Después del apocalipsis, una era en la que el ser humano dejaría de ser su propio depredador.
Por: Ricardo Silva Romero
La gracia del fin del mundo es que todo siga después. Hacia el final de los años ochenta, cuando la guerra colombiana estaba en todas partes, vimos en el sótano de la clase de Religión un documental malévolo –narrado por el perverso Orson Welles– que empezaba por llamarse Las profecías de Nostradamus, “el hombre que vio el mañana”. “Déjenme advertirles que estas predicciones no son nada reconfortantes”, señalaba Welles en el principio. Y luego, durante noventa minutos sin treguas, se nos vaticinaba allí un siglo XXI resignado a la Tercera Guerra: un par de torres derribadas, una confrontación global que partía del río que divide Ucrania, un anticristo que destruiría Europa. Vendrían sangre y fuego, y luego nada. Y, después del apocalipsis, una era en la que el ser humano dejaría de ser su propio depredador.
Digo esto porque en las noticias de esta semana ya no hay futuro, ya no hay agua, ya no hay luz, ya no hay cómo evitar el imperio de la inteligencia artificial, 32.623 palestinos y 1.200 israelíes han sido asesinados en el horror oficiado en Gaza, Zelenski ruega que no dejen a Ucrania sola, Irán responde al ataque de su consulado en Siria e Israel recupera algo del apoyo que ha perdido Netanyahu, y no hay cómo serenar a nuestro Presidente que, más dispuesto a vaticinar el Armagedón que a cumplir esperanzas, sigue convenciéndose de que la enorme marcha del domingo no es una marcha de “el pueblo”, sino de “la oposición”: yo, que creo en las causas progresistas, veo marchar a millones de colombianos que quieren atajar sus peores presagios.
Tampoco el desangre colombiano ha
despertado a la especie.
Se vio venir el fin del mundo en los años 1000, 1504 y 1524. El explorador Cristóbal Colón, que fue testigo de los precipicios de la Tierra, calculó que ocurriría sin falta en 1658. Durante trece días de octubre de 1962 se dio por hecho la debacle nuclear. Y en el final del siglo XX el locutor cristiano Harold Camping llegó a profetizar cinco fechas distintas para el Día del Juicio Final, las películas de desastres, de Las profecías de Nostradamus a El día después, retrataron sin atenuantes la ruina por venir, y el país nuestro se redujo a una suma de puntos de encuentro por si volvían a atacar esos narcos fundamentalistas que empezaron su trama macabra siendo amigotes pintorescos –dicen los archivos desclasificados por la NSA– de tantos políticos colombianos. En fin: las noticias de estos años les dan la razón a los miedos y a los vaticinios.

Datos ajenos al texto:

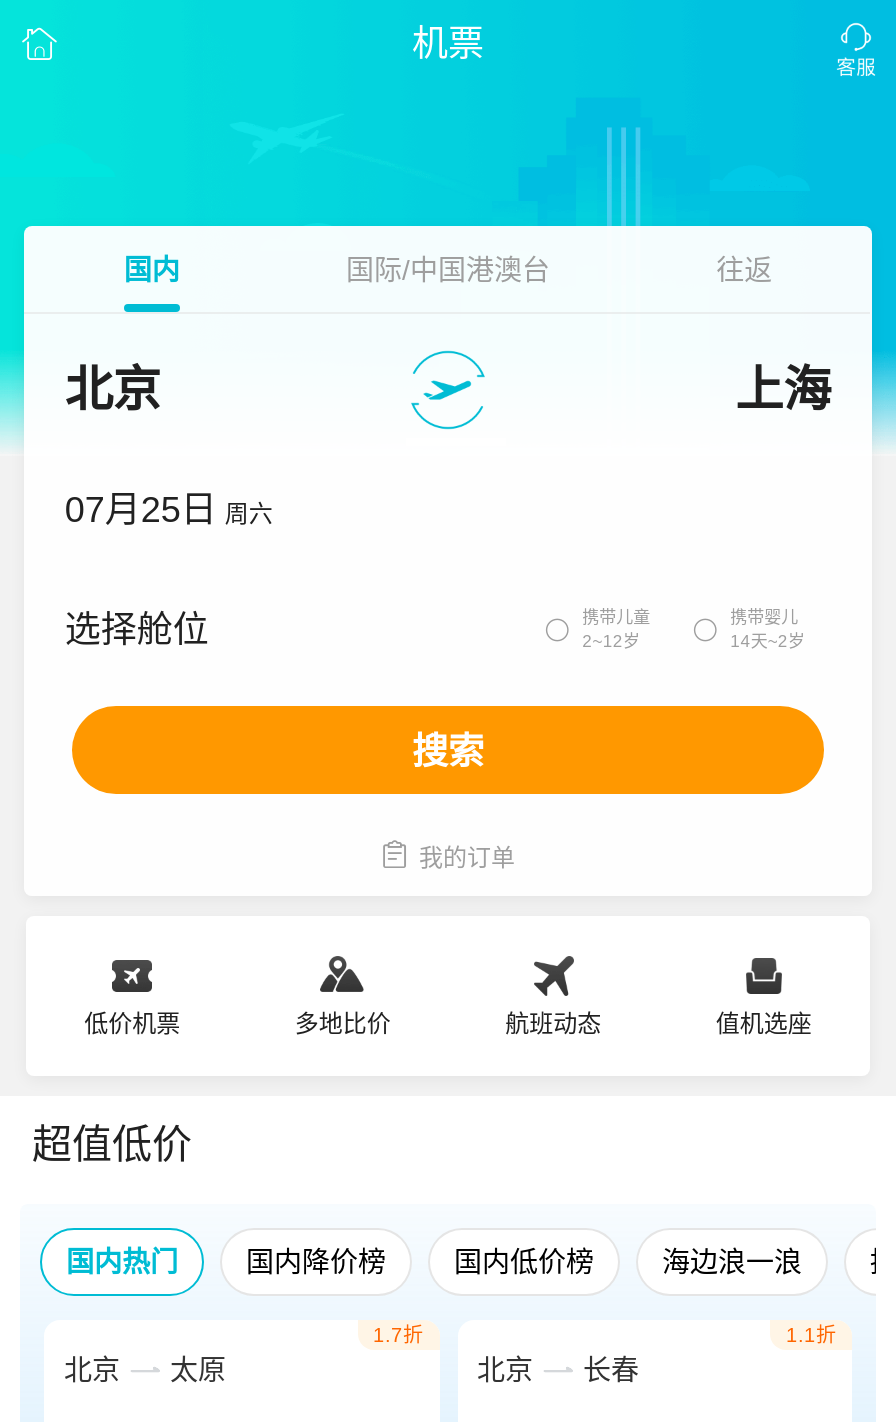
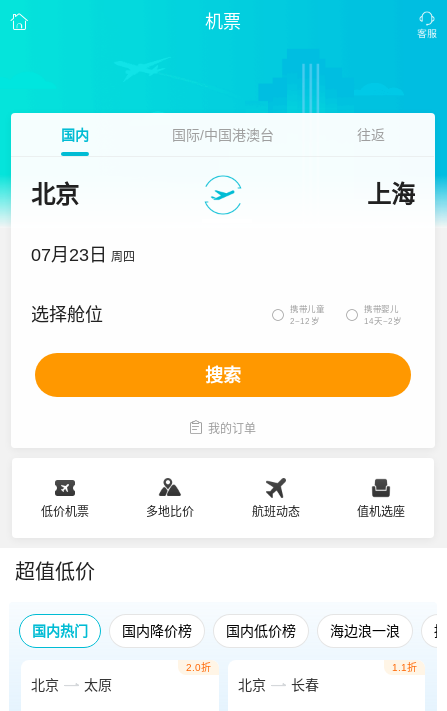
- 07月25日 周六
+ 07月23日 周四

- 1.7折
+ 2.0折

Valga recordar, sin embargo, que la literatura apocalíptica, desde el Libro de las Revelaciones de la Biblia hasta las novelas distópicas, suele conducirnos a una moraleja que les devuelve el prestigio a las moralejas: la gracia de todo fin del mundo es que desentierre la vocación a la vida. Por supuesto, es increíble, o sea humano en la peor de las acepciones, que dos guerras mundiales no hayan sido suficientes para entender que el anticristo no es solo el megalómano de turno –Hitler, Stalin, Putin, Trump– sino la complicidad de las sociedades con la subyugación y el exterminio. Tampoco el desangre colombiano ha despertado a la especie. Pero cuando uno lee y ve y oye estos relatos del acabose, por ejemplo, cuando se tropieza con La guerra de los mundos o con el verso de T. S. Eliot “así se acaba el mundo: no con estruendos, sino con lamentos”, nota que vivir es resistirse al horror y captar la belleza.

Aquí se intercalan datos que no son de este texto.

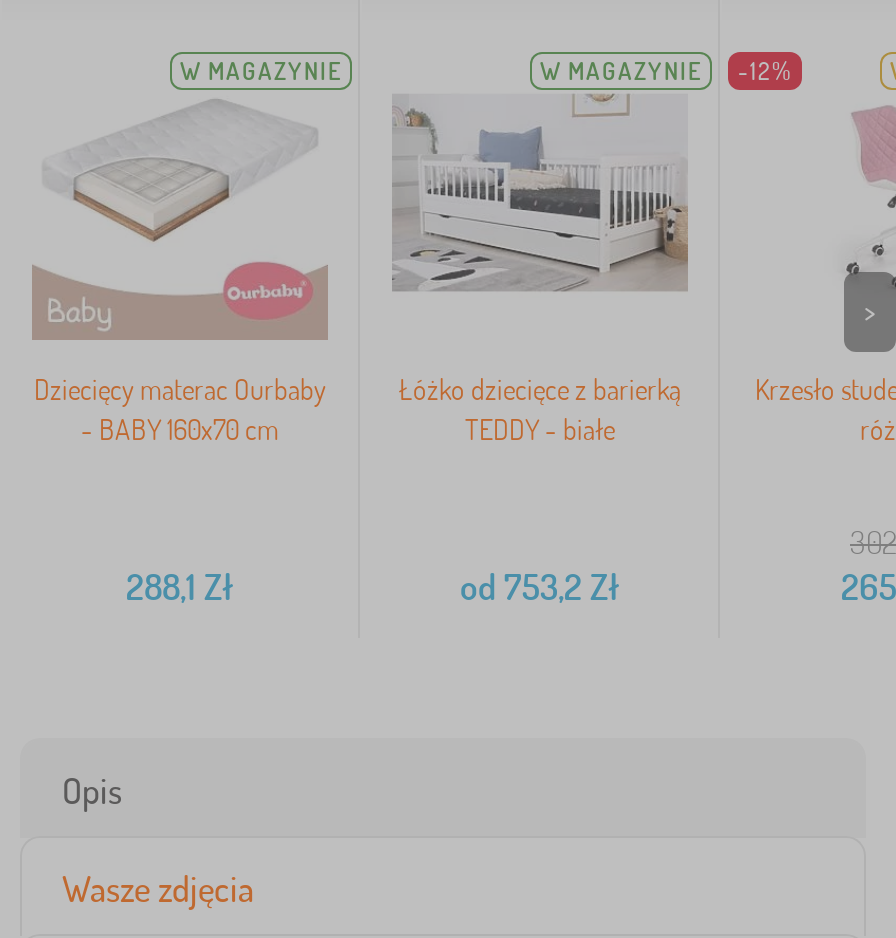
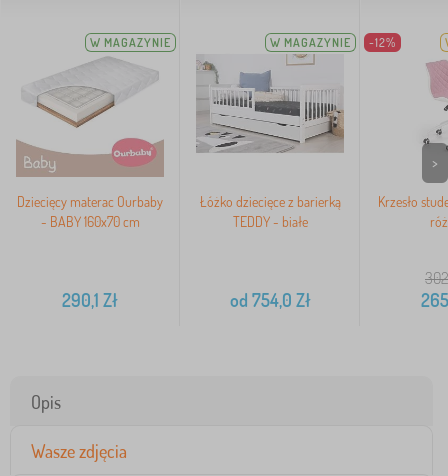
- 288,1 Zł
+ 290,1 Zł

- od 753,2 Zł
+ od 754,0 Zł
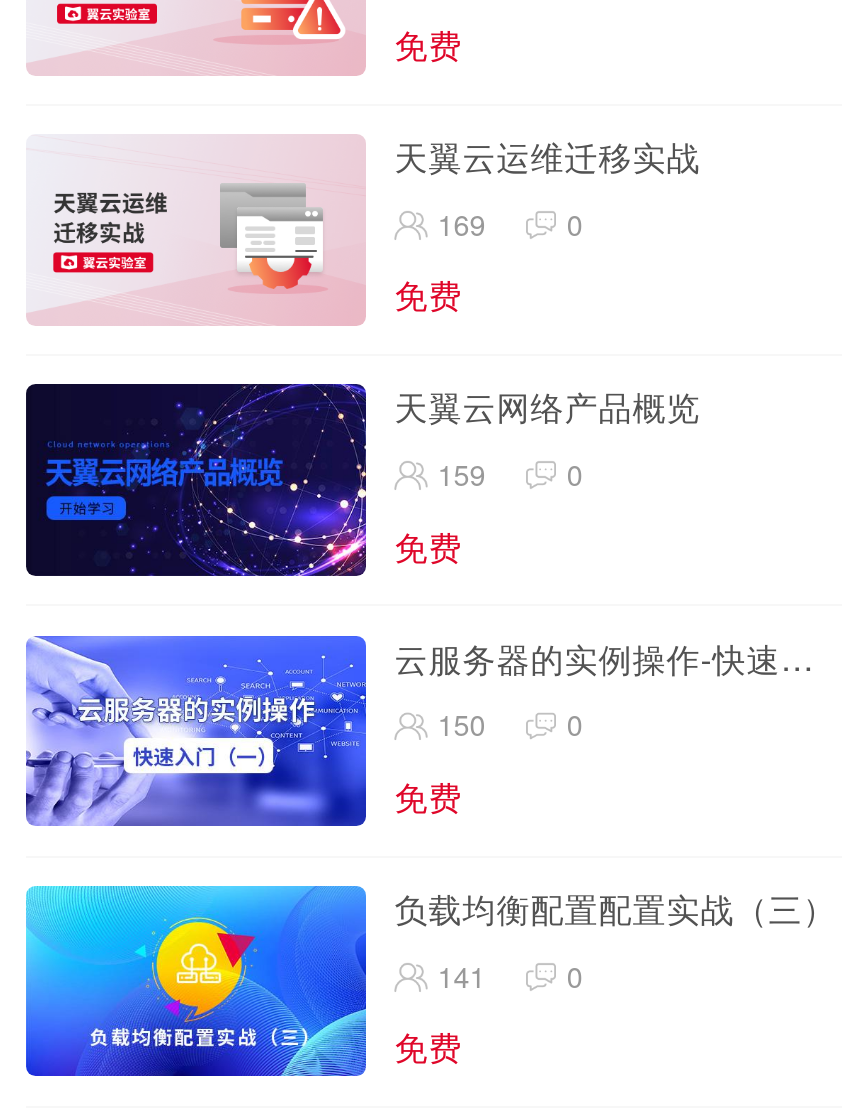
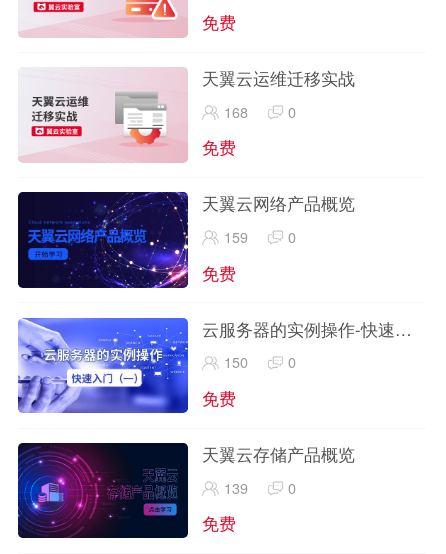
- 169
+ 168

- [image]
- 负载均衡配置配置实战（三）
+ [image]
+ 天翼云存储产品概览

- 141
+ 139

Welles, que en 1938 creó pánico en los oyentes que creyeron que su adaptación radial de La guerra de los mundos era el noticiero de verdad, termina la película de Nostradamus con la promesa de mil años de paz: se nota, en su hastío risueño, que sospecha que el fin del mundo no es el fin de la Tierra, sino el fin la depredación, y que el alivio no nos ha venido en gana.